Predictive models forecast what will happen in the future. These models work because natural events often follow patterns.
To calculate the probability of a future outcome, most predictive models factor in historical data along with what we know about rules and relationships among the variables involved.
Because they deal with the future, which hasn’t happened yet, all predictive models have a degree of uncertainty. So most predictive models include some way to communicate the nature of that uncertainty.

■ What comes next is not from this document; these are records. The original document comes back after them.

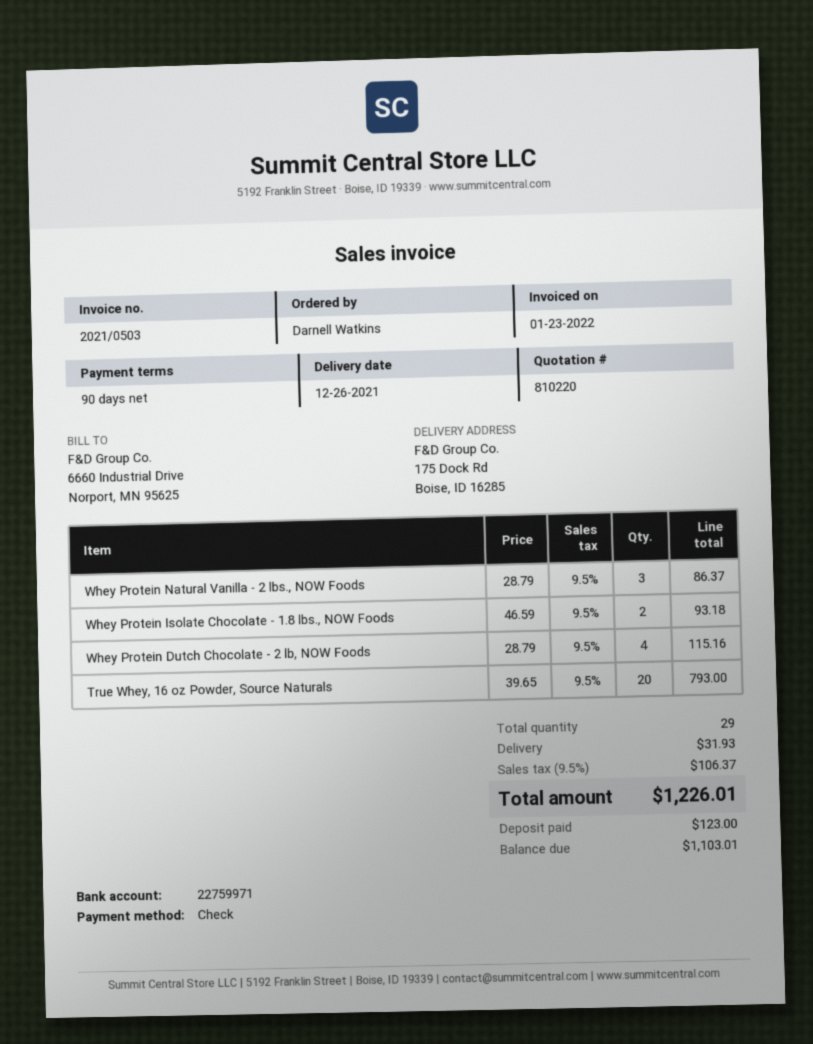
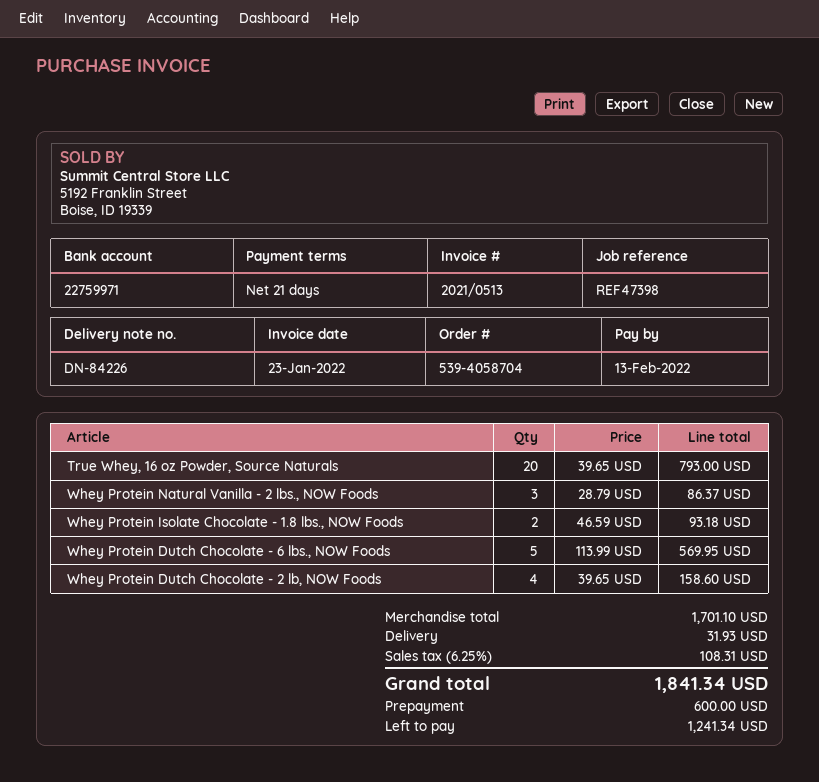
invoice number: 2021/0503 -> 2021/0513
payment terms: 90 days -> 21 days
Whey Protein Dutch Chocolate - 2 lb, NOW Foods: 4 x 28.79 = 115.16 -> 4 x 39.65 = 158.60
Whey Protein Dutch Chocolate - 6 lbs., NOW Foods: none -> 5 x 113.99 = 569.95
tax: 9.5% = 106.37 -> 6.25% = 108.31
total: 1226.01 -> 1841.34
deposit: 123.00 -> 600.00
balance: 1103.01 -> 1241.34

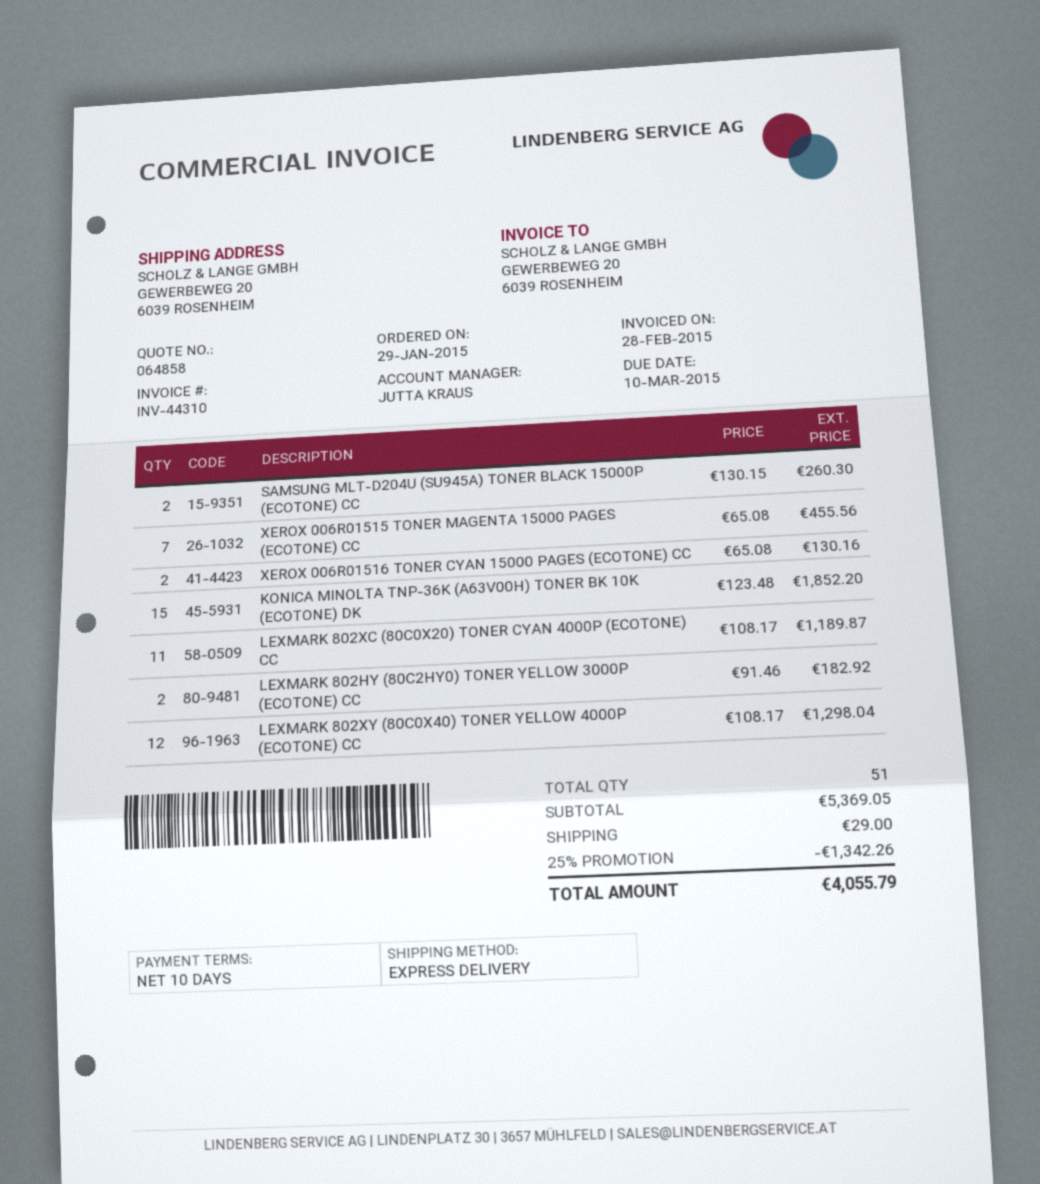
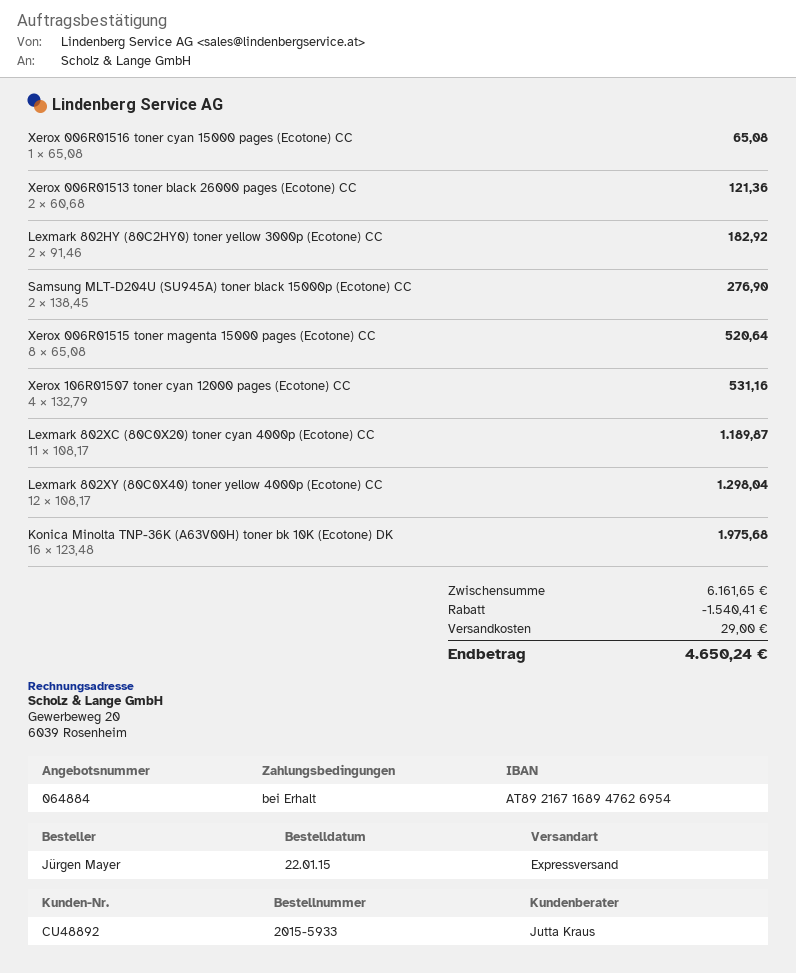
quote number: 064858 -> 064884
order date: 2015-01-29 -> 2015-01-22
payment terms: 10 days -> on receipt
SAMSUNG MLT-D204U (SU945A) TONER BLACK 15000P (ECOTONE) CC: 2 x 130.15 = 260.30 -> 2 x 138.45 = 276.90
XEROX 006R01515 TONER MAGENTA 15000 PAGES (ECOTONE) CC: 7 x 65.08 = 455.56 -> 8 x 65.08 = 520.64
XEROX 006R01516 TONER CYAN 15000 PAGES (ECOTONE) CC: 2 x 65.08 = 130.16 -> 1 x 65.08 = 65.08
KONICA MINOLTA TNP-36K (A63V00H) TONER BK 10K (ECOTONE) DK: 15 x 123.48 = 1852.20 -> 16 x 123.48 = 1975.68
Xerox 006R01513 toner black 26000 pages (Ecotone) CC: none -> 2 x 60.68 = 121.36
Xerox 106R01507 toner cyan 12000 pages (Ecotone) CC: none -> 4 x 132.79 = 531.16
subtotal: 5369.05 -> 6161.65
discount: 1342.26 -> 1540.41
total: 4055.79 -> 4650.24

- Human error in data collection
- Accuracy of measuring equipment
- Precision of data collection device
- Historical conditions no longer apply
- Random behavior of the system itself, no pattern
- Important variables left out of the model
- The predictive model itself influences the outcome

Representing uncertainty in prediction models: (A) The “cone of uncertainty” around the predicted track of a hurricane grows wider as we look further into the future. (B) A “fan chart” of economic inflation showing historical data (solid line) and predicted outcomes. Ranges of possible outcomes are shown as bands of color, with the darker colors representing more likely outcomes. (C) A spaghetti plot showing forecasts for atmospheric pressure. Each colored line represents a different forecast model prediction. The greater the distance between the lines, the greater the uncertainty. (D) The wider blue circle shows uncertainty about geographic location, which usually stems from limitations of the measuring device. As the device collects more location data, the circle may grow smaller.